## Task to complete:
List every line below containing "none".

## Detected change data:
◆ ◆ ◆ ◆ ◆
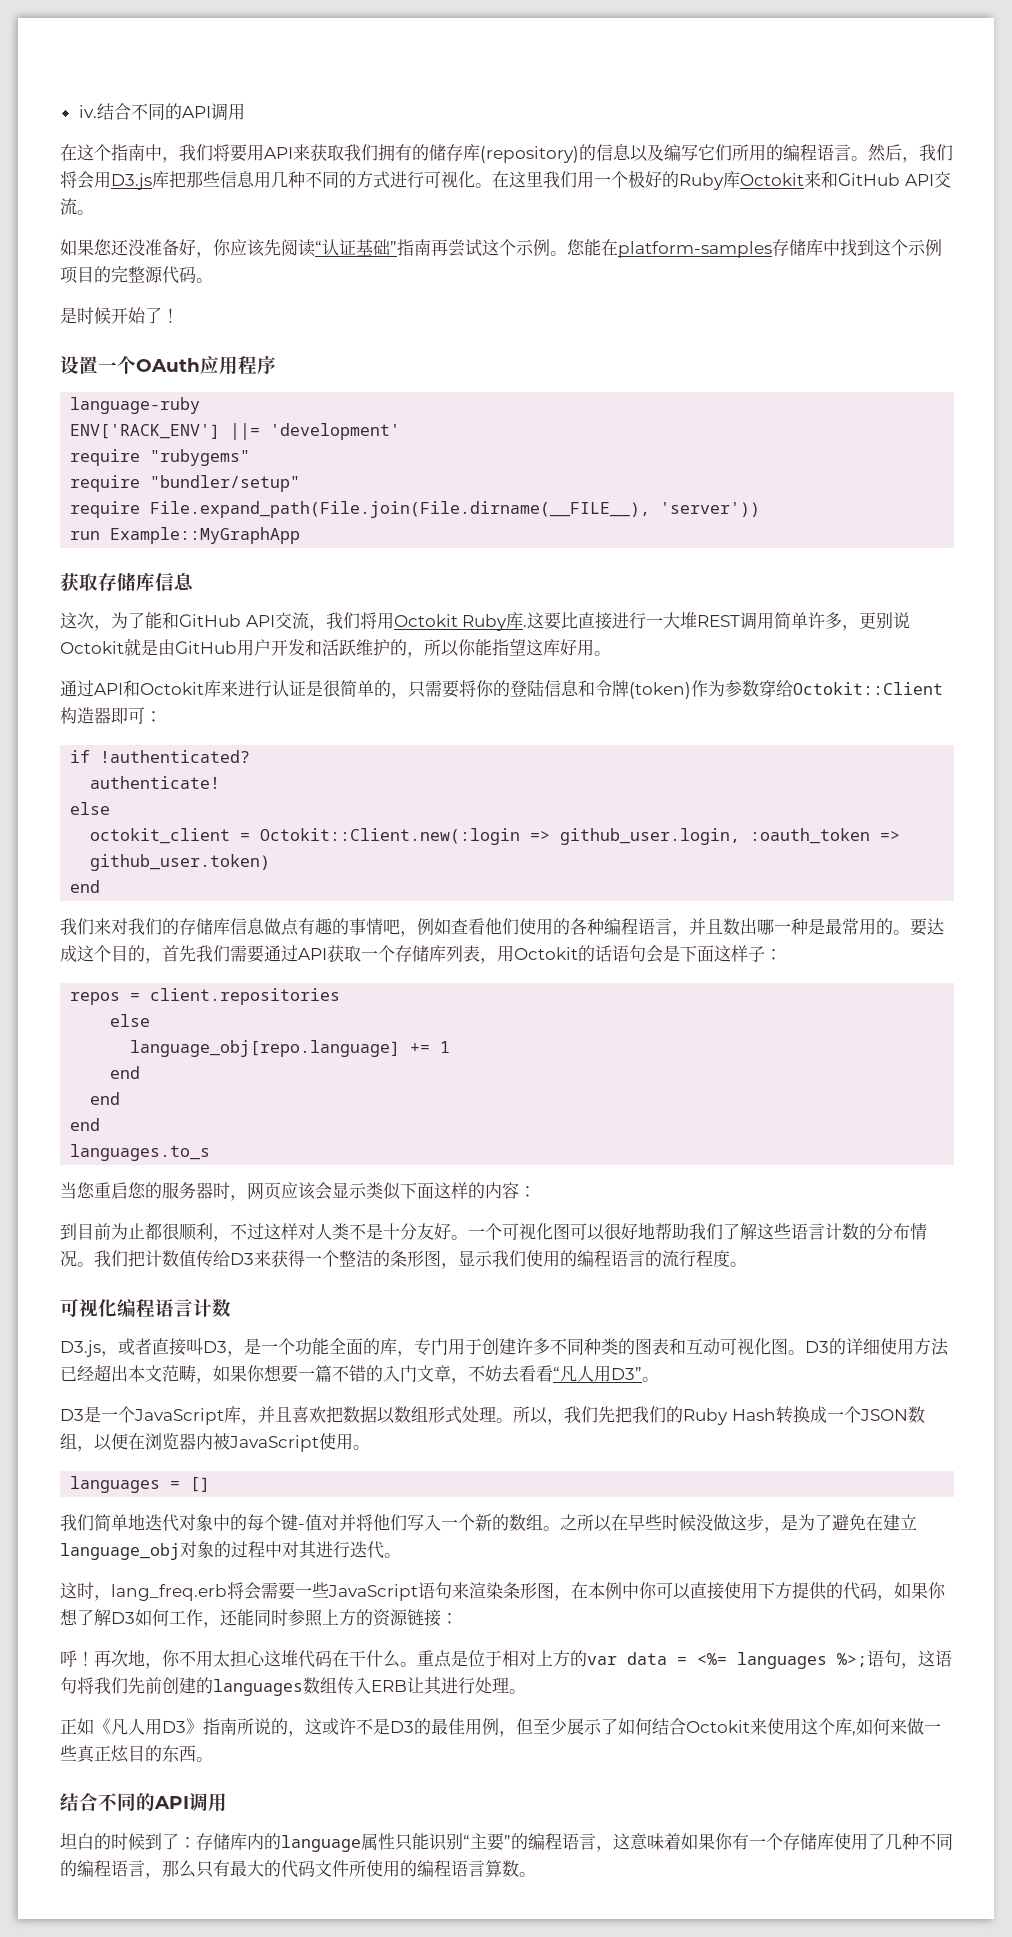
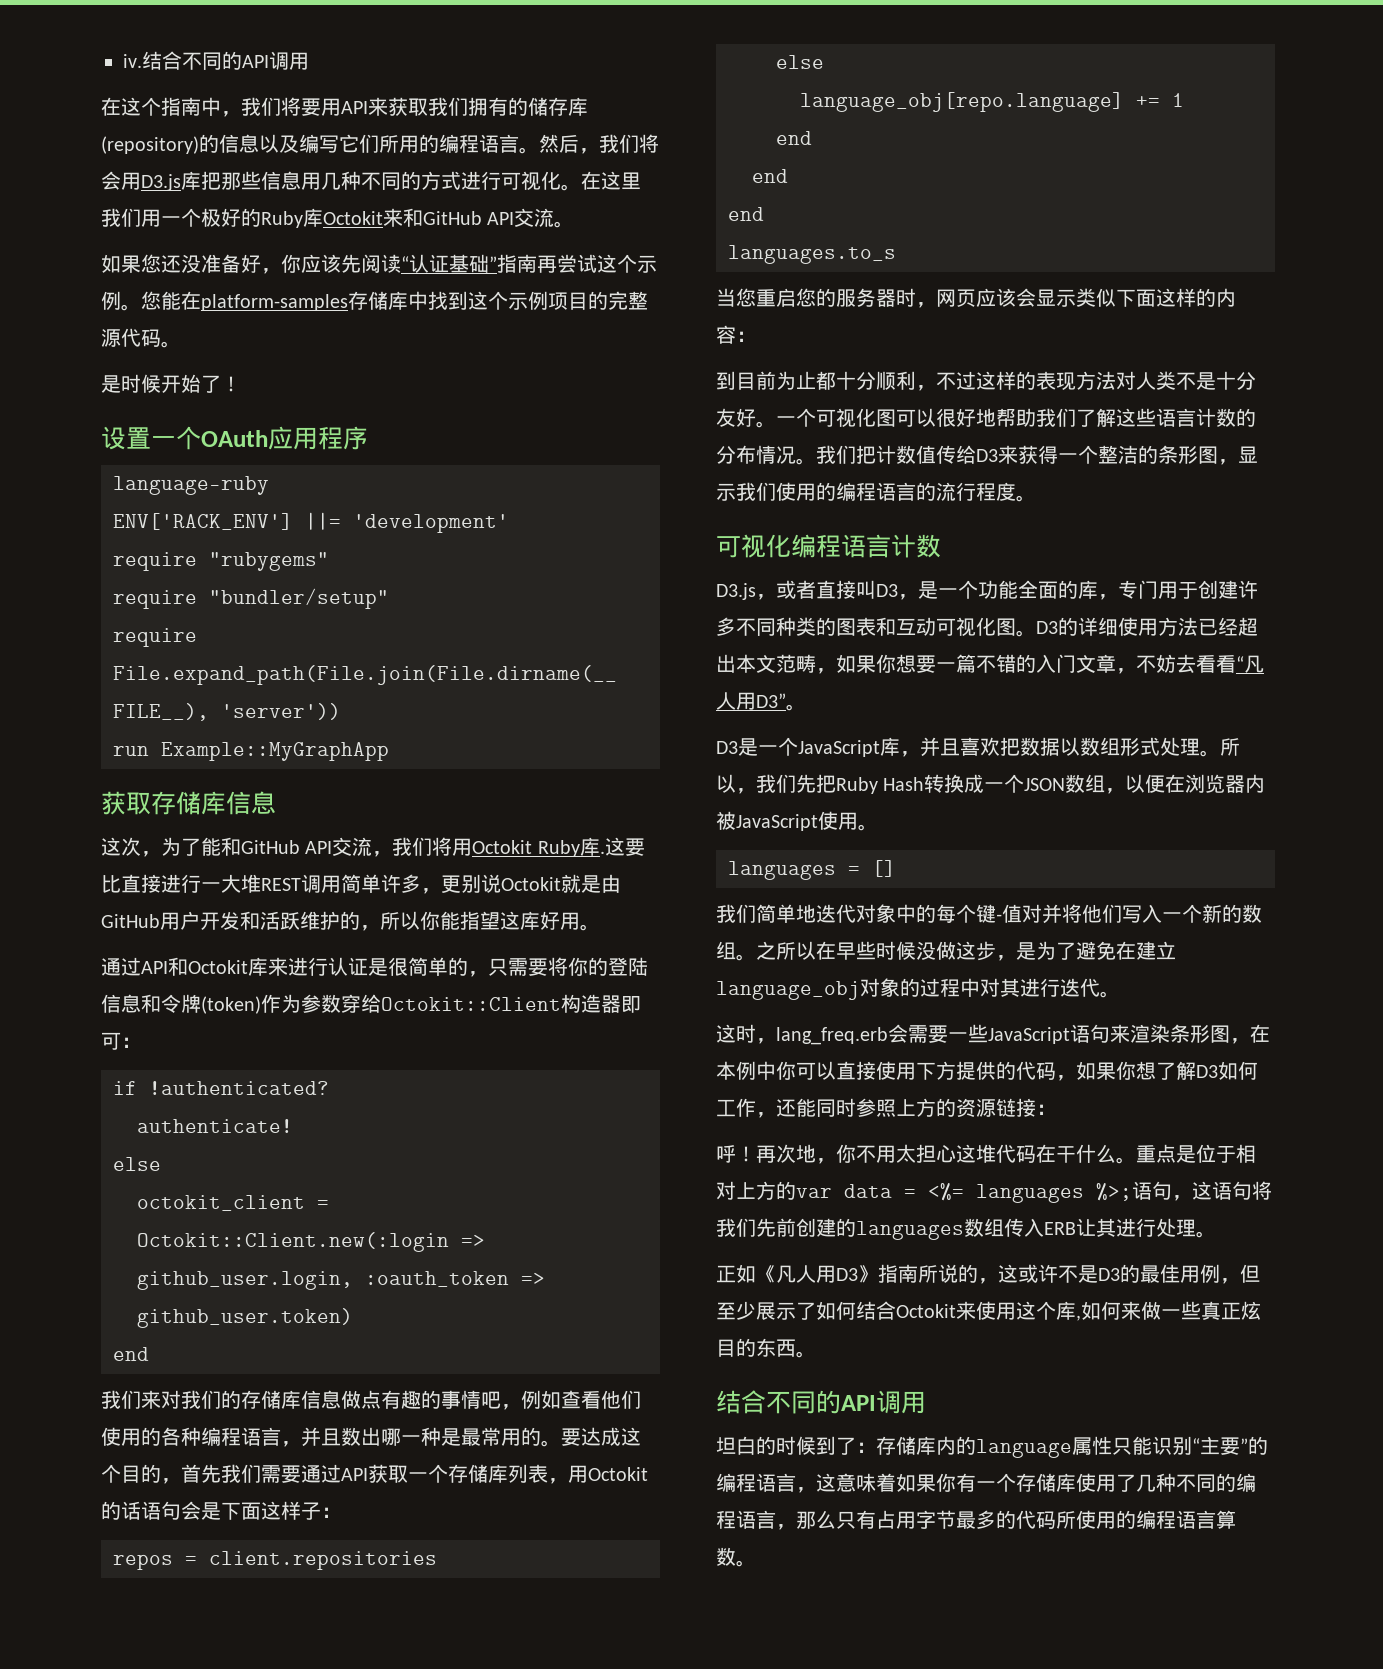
[162,1223,179,1240] 很 -> [836,371,876,390] 十分
(298, 1231) none -> [1016,371,1116,391] 的表现方法
[632,1406,683,1423] 我们的 -> (836, 783) none
[227,1582,244,1599] 将 -> (888, 1036) none
[230,1860,349,1878] 最大的代码文件 -> [876,1510,1056,1529] 占用字节最多的代码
◆ ◆ ◆ ◆ ◆
## Answer to this exercise:
(298, 1231) none -> [1016,371,1116,391] 的表现方法
[632,1406,683,1423] 我们的 -> (836, 783) none
[227,1582,244,1599] 将 -> (888, 1036) none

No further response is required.